Pioneer Women of Canada

The third volume to which I refer, "Maids and Matrons of New France," by Mary Sifton Pepper, was published earlier in the year in a somewhat dull season and did not receive anything like the attention it merits. The nineteen pioneer women who disembarked on the shores of Massachusetts in 1620 have been celebrated ever since in romance and poetry. Twelve years earlier a banner bearing the lilies of France, was planted on the headlands of Quebec. The colony thus inaugurated was increased from time to time by the emigration of small groups of women from the mother country. These heroic souls, the pioneer women of Canada, played an important a part in its growth, and are as worthy of eternal remembrance as their Anglo-Saxon sisters of New England. Yet, with few exceptions, they have waited in vain for a poet to tell in immortal verse their heroic deeds, or an historian to perpetuate their fame.

The history of most of these women of the Canadian wilderness will never be known for it is buried under the soil moistened by their sweat and tears. One of the intrepid sisterhood, Jeanne Mance, the founder of the Hotel Dieu in this city, has been commemorated by a place in the Maisonneuve monument in the Place d'Armes St. Helen's Island recalls by its name the brief sojourn of the beautiful child bride of the noble Champlain on these shores; the annals of a few others have been written by graphic historians.

But even these are little more than names to most of us. It has remained for Miss Pepper to give us some idea of the strenuousness, the romance, the tragedy, and the pathos of their heroic lives, and she has done it in a work that is as rarely interesting and as full of delicate flights of fancy as any novel.

When we have read it, we come to the conclusion that a comparison between these two companies of pioneer women, the Canadian gentlewomen and the Pilgrim mothers would result in no discredit to the former. Although the Frenchwomen, were dominated by strange superstitions and frequently inspired by supernatural visions, they never became slaves to witchcraft, as did their New England contemporaries. When one reads of their achievements, he is caused to wonder why the term "new woman" is so often applied to those members of the gentler sex whose ambition lead them to seek a field of influence and action outside of their own homes.
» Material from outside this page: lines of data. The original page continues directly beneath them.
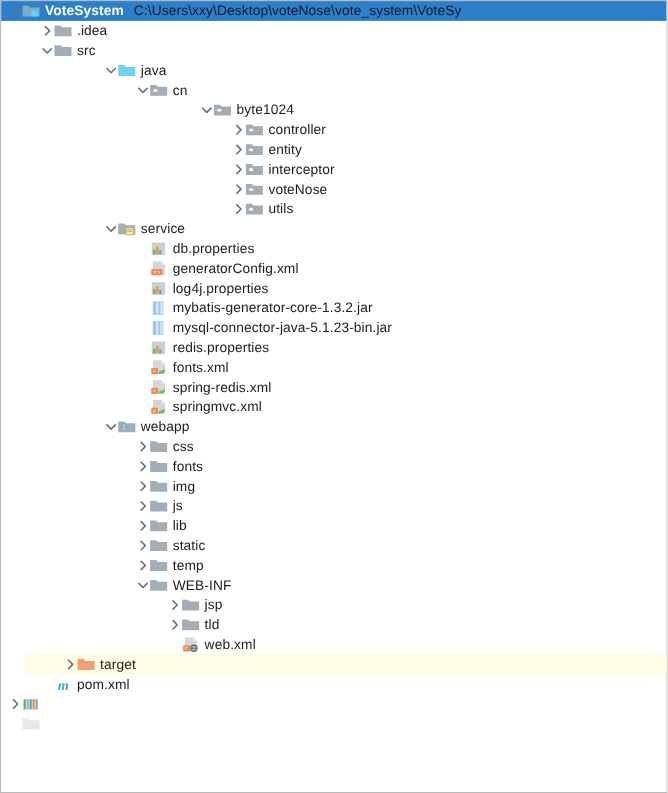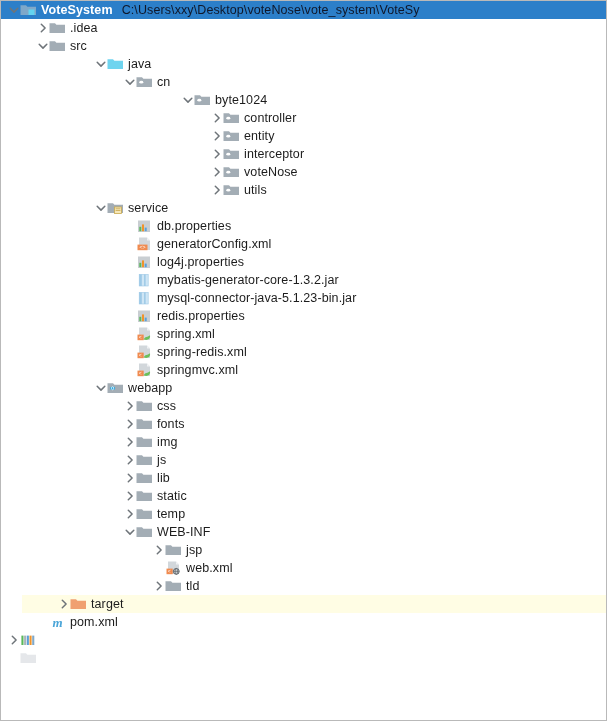--- a/index.html
+++ b/index.html
@@ -343,7 +343,7 @@
           <path d="M8 13.6 c0-3 4.4-2.4 6-4.3 c0.6 3.6-2.2 5.4-6 4.3 Z" fill="#6cbf5a"></path>
         </svg>
       </span>
-      <span class="label">spring.xml</span>
+      <span class="label">fonts.xml</span>
     </div>
     <div class="row">
       <span class="indent" style="width: 122px;"></span>

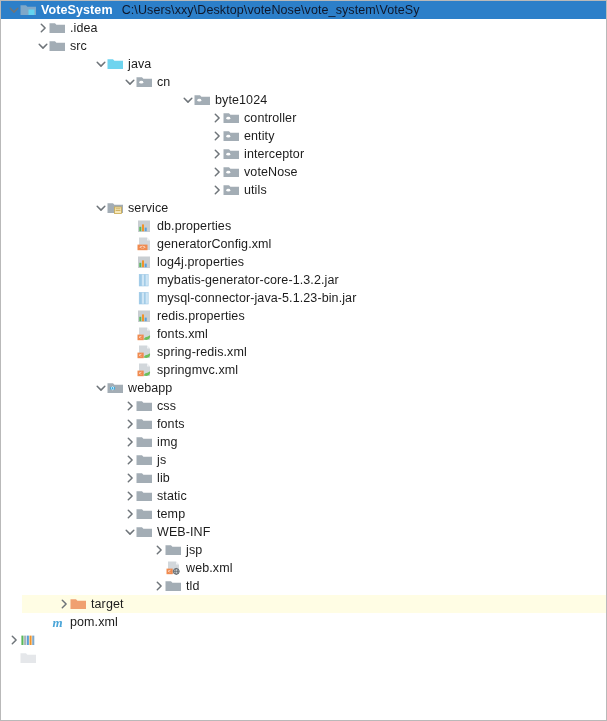--- a/index.html
+++ b/index.html
@@ -517,6 +517,20 @@
     </div>
     <div class="row">
       <span class="indent" style="width: 151px;"></span>
+      <span class="arrow">
+        <svg width="10" height="10" viewBox="0 0 10 10">
+          <path d="M3.3 1.2 L7.1 5 L3.3 8.8" fill="none" stroke="#6e7479" stroke-width="1.5" stroke-linecap="round" stroke-linejoin="round"></path>
+        </svg>
+      </span>
+      <span class="ico">
+        <svg width="17" height="16" viewBox="0 0 17 16">
+          <path d="M0.5 3.2 H6 L7.4 4.8 H16 V13 H0.5 Z" fill="#a3adb5"></path>
+        </svg>
+      </span>
+      <span class="label">tld</span>
+    </div>
+    <div class="row">
+      <span class="indent" style="width: 151px;"></span>
       <span class="arrow none"></span>
       <span class="ico">
         <svg width="17" height="16" viewBox="0 0 17 16">
@@ -531,20 +545,6 @@
       </span>
       <span class="label">web.xml</span>
     </div>
-    <div class="row">
-      <span class="indent" style="width: 151px;"></span>
-      <span class="arrow">
-        <svg width="10" height="10" viewBox="0 0 10 10">
-          <path d="M3.3 1.2 L7.1 5 L3.3 8.8" fill="none" stroke="#6e7479" stroke-width="1.5" stroke-linecap="round" stroke-linejoin="round"></path>
-        </svg>
-      </span>
-      <span class="ico">
-        <svg width="17" height="16" viewBox="0 0 17 16">
-          <path d="M0.5 3.2 H6 L7.4 4.8 H16 V13 H0.5 Z" fill="#a3adb5"></path>
-        </svg>
-      </span>
-      <span class="label">tld</span>
-    </div>
     <div class="row hl">
       <span class="indent" style="width: 35px;"></span>
       <span class="arrow">

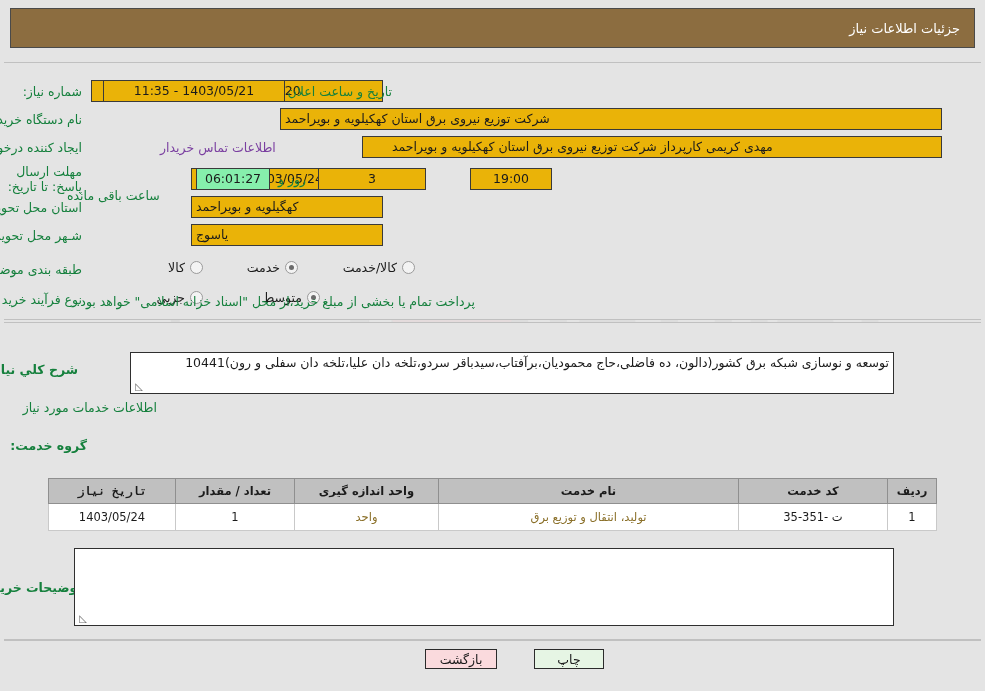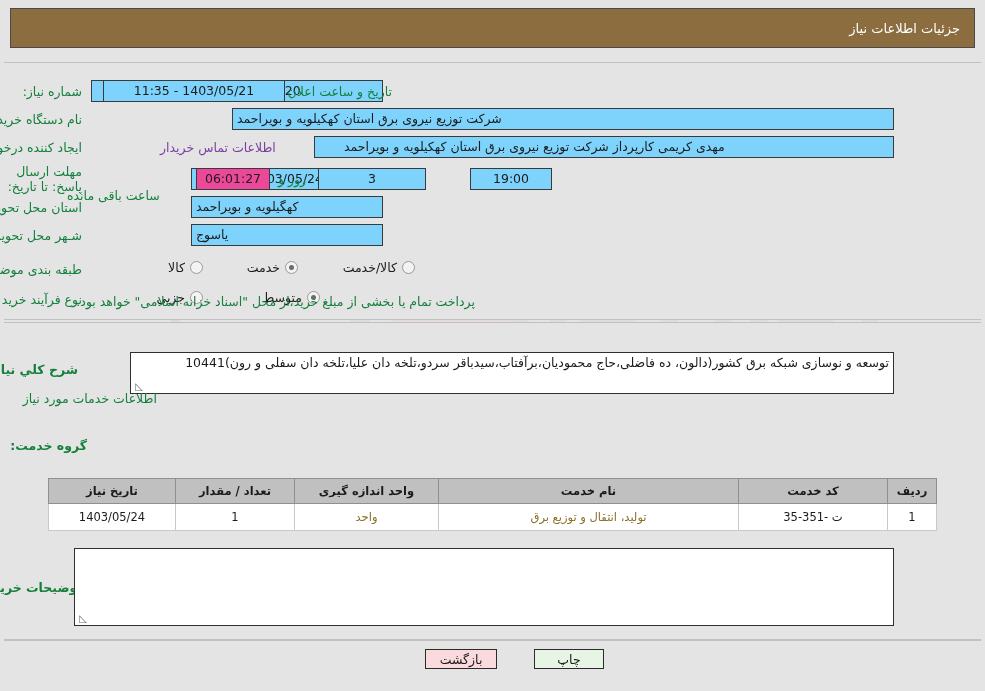--- a/index.html
+++ b/index.html
@@ -90,7 +90,7 @@
   .fld {
     position: absolute;
     box-sizing: border-box;
-    background: #7dd3fc;
+    background: #eab308;
     border: 1px solid #3a3a3a;
     font-size: 12.5px;
     color: #1b1b1b;

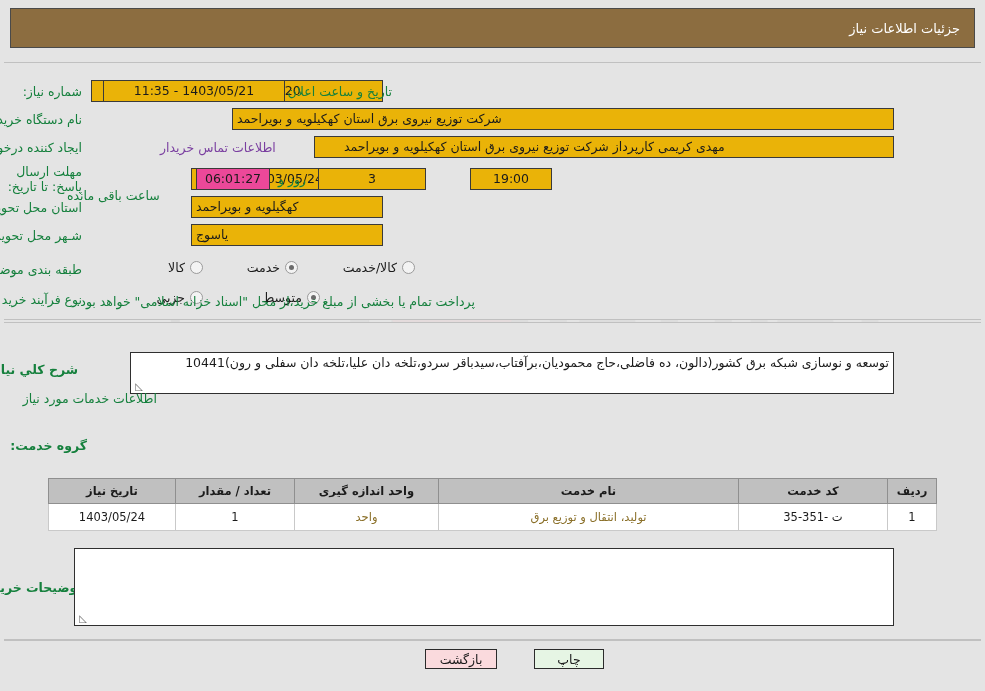--- a/index.html
+++ b/index.html
@@ -103,7 +103,7 @@
     z-index: 3;
   }
   .fld.center { justify-content: center; }
-  .fld.right  { justify-content: flex-end; }
+  .fld.right  { justify-content: flex-end; margin-left: 48px; }
   .fld.yellow { background: #ec4899; }
 
   .link {

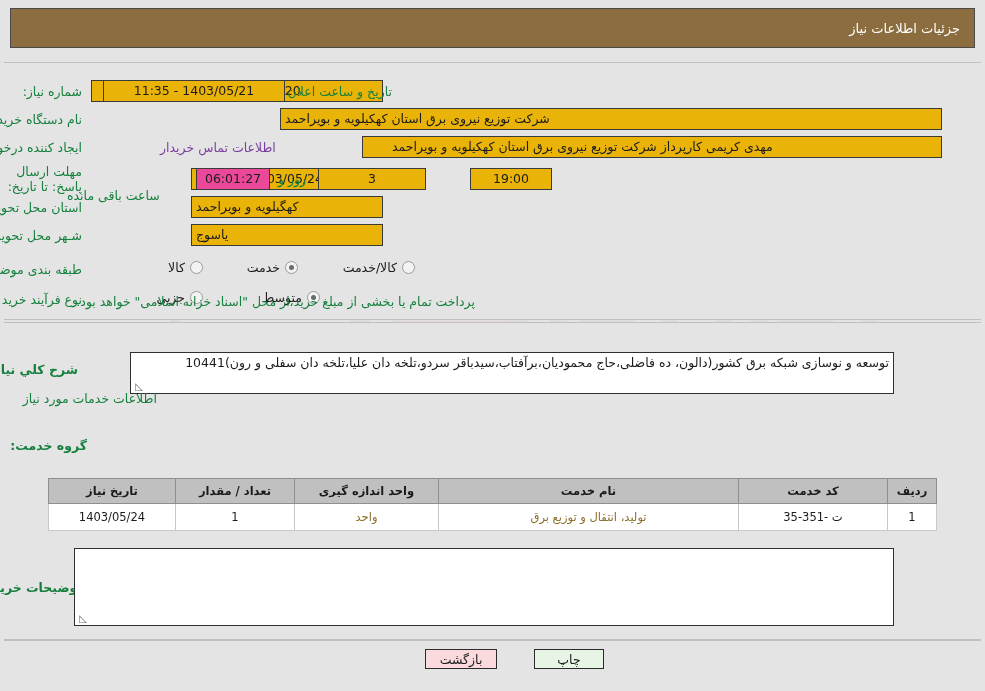--- a/index.html
+++ b/index.html
@@ -104,7 +104,7 @@
   }
   .fld.center { justify-content: center; }
   .fld.right  { justify-content: flex-end; margin-left: 48px; }
-  .fld.yellow { background: #ec4899; }
+  .fld.yellow { background: #86efac; }
 
   .link {
     position: absolute;

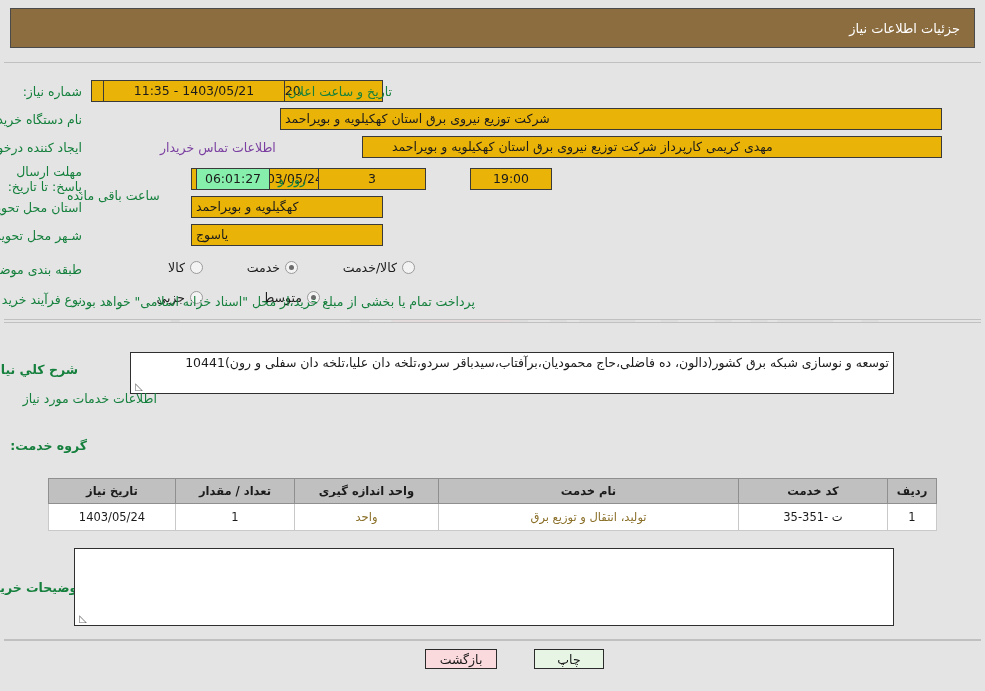--- a/index.html
+++ b/index.html
@@ -322,7 +322,7 @@
     <span class="grip">◺</span>
   </div>
 
-  <div class="lbl" style="right:828px; top:391px;">اطلاعات خدمات مورد نیاز</div>
+  <div class="lbl" style="right:828px; top:400px;">اطلاعات خدمات مورد نیاز</div>
 
   <div class="lbl lbl-bold" style="right:898px; top:438px;">گروه خدمت:</div>
 

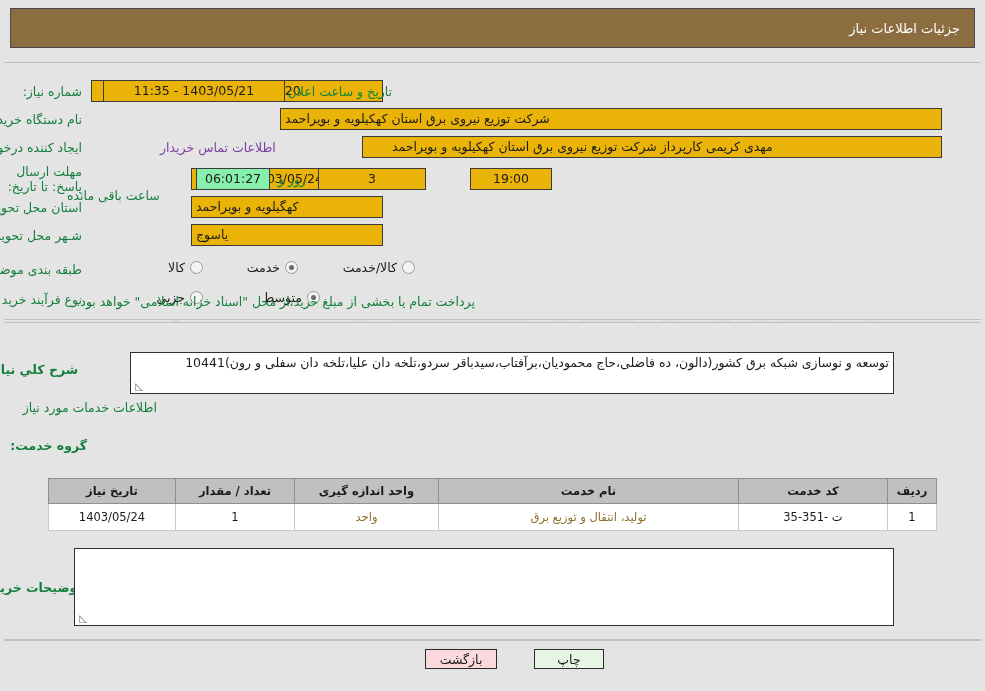--- a/index.html
+++ b/index.html
@@ -334,7 +334,7 @@
         <th>نام خدمت</th>
         <th style="width:135px;">واحد اندازه گیری</th>
         <th style="width:110px;">تعداد / مقدار</th>
-        <th style="width:118px;">تاریخ نیاز</th>
+        <th style="width:118px;font-family:Liberation Mono, monospace;">تاریخ نیاز</th>
       </tr>
     </thead>
     <tbody>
It is nearly three centuries ago that Judith de Breso's renounced the luxury of wealth and aristocratic home and devoted seven years to the study of chemistry and medicine that she might become a physician and nurse to the savages of the New World; that Marguerite de Roberval, descendant of a long line of cavaliers and noble dames, wandered alone through the haunted wastes of Demon's Isle, and kept at bay the wild beasts of the wilderness with her old French harquebus; that Marie Guyard, with her few brave assistants, delicately nurtured and high born women of France, made of themselves, in turn, mechanics, architects and farmers in their adopted land; that those dainty nurses, the hospitalieres of Quebec, dyed their cherished white gowns a dull brown that they might follow their profession more efficiently amid the smoke and uncleanliness of squalid wigwams.

These three books are only recent examples of the great flood of romantic histories which already threaten the regime the historical romances and bid fair to drive it from the field of public favor. The others will be published by the same firm before the year is out, one being a reprint of Alexander MacKenzie's own thrilling account of his stirring adventure in crossing the North American continent to the Pacific, and the other, Sir Gilbert Parker's 'Quebec: The Place and the People,' both of which should be most fascinating reading.